TASK DATA
------------
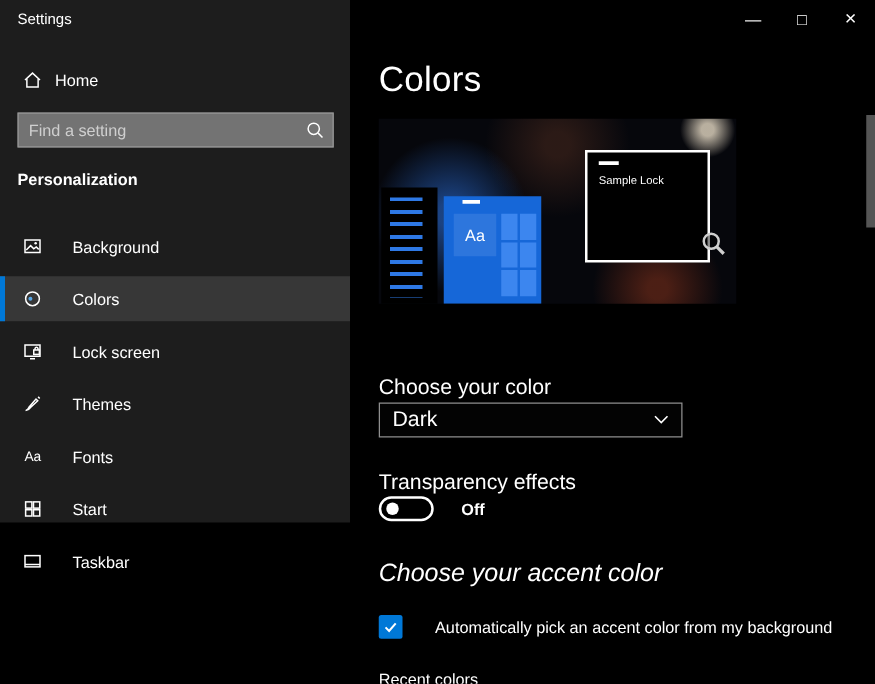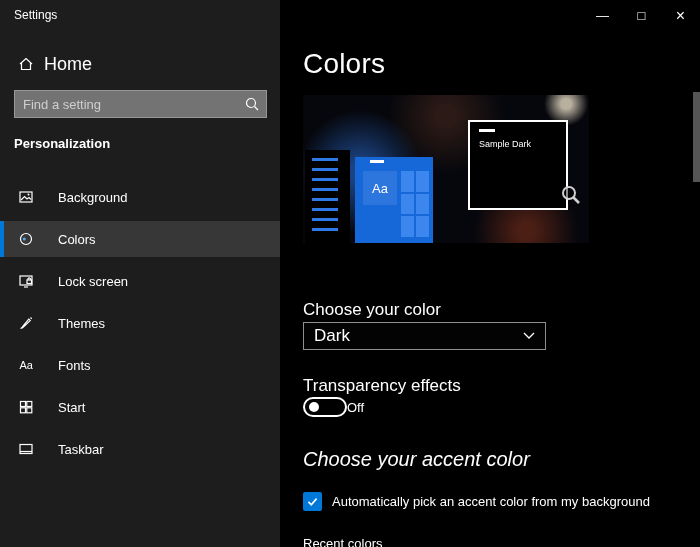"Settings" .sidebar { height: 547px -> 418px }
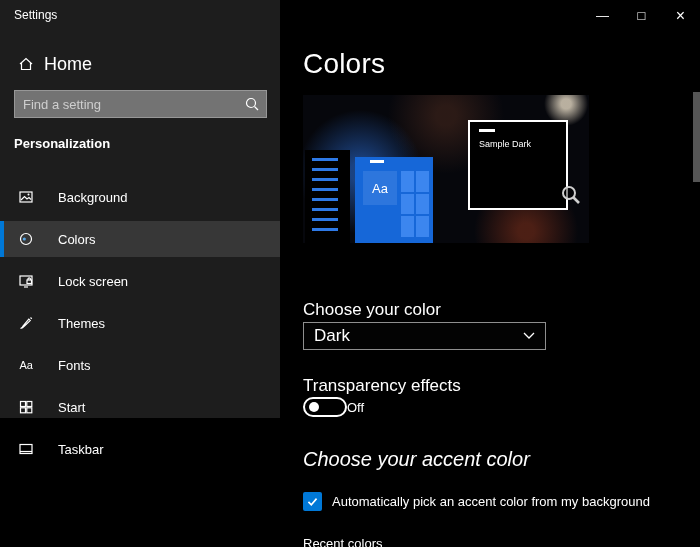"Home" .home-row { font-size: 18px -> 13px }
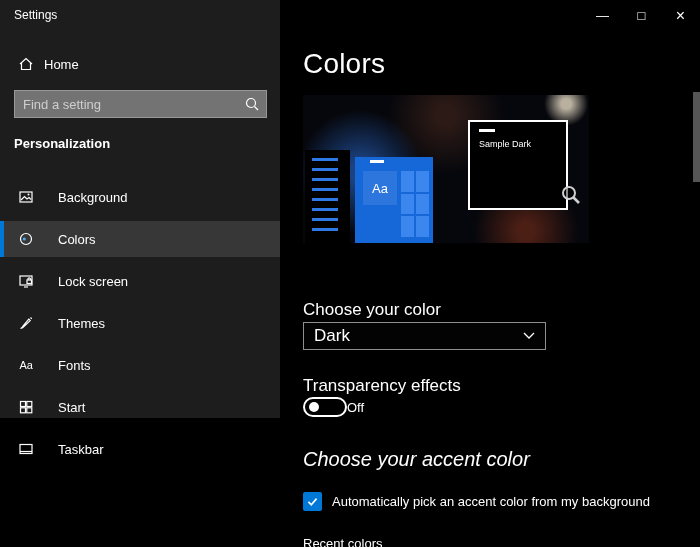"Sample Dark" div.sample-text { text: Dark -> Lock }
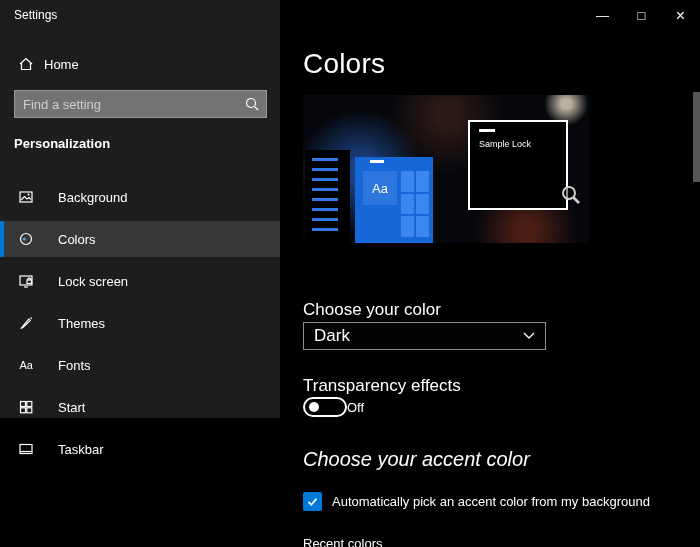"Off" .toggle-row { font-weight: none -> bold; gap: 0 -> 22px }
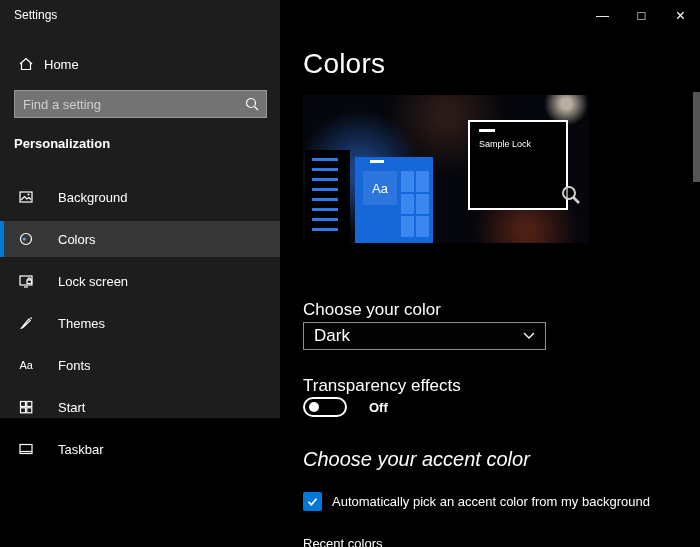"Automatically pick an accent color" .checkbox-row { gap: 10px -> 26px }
------------
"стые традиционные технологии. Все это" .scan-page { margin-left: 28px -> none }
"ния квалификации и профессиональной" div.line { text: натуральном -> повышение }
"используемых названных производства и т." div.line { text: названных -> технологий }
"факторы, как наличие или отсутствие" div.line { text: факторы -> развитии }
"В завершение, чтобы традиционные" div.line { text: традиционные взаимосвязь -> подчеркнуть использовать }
------------
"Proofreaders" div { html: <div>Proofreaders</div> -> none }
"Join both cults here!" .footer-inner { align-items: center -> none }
------------
Starting at the line containing "height: 547px ->" and finishing at the line containing "pick an accent", return those lines exactly as they appear above, without the pictures.

ANSWER TO THE EXERCISE
"Settings" .sidebar { height: 547px -> 418px }
"Home" .home-row { font-size: 18px -> 13px }
"Sample Dark" div.sample-text { text: Dark -> Lock }
"Off" .toggle-row { font-weight: none -> bold; gap: 0 -> 22px }
"Automatically pick an accent color" .checkbox-row { gap: 10px -> 26px }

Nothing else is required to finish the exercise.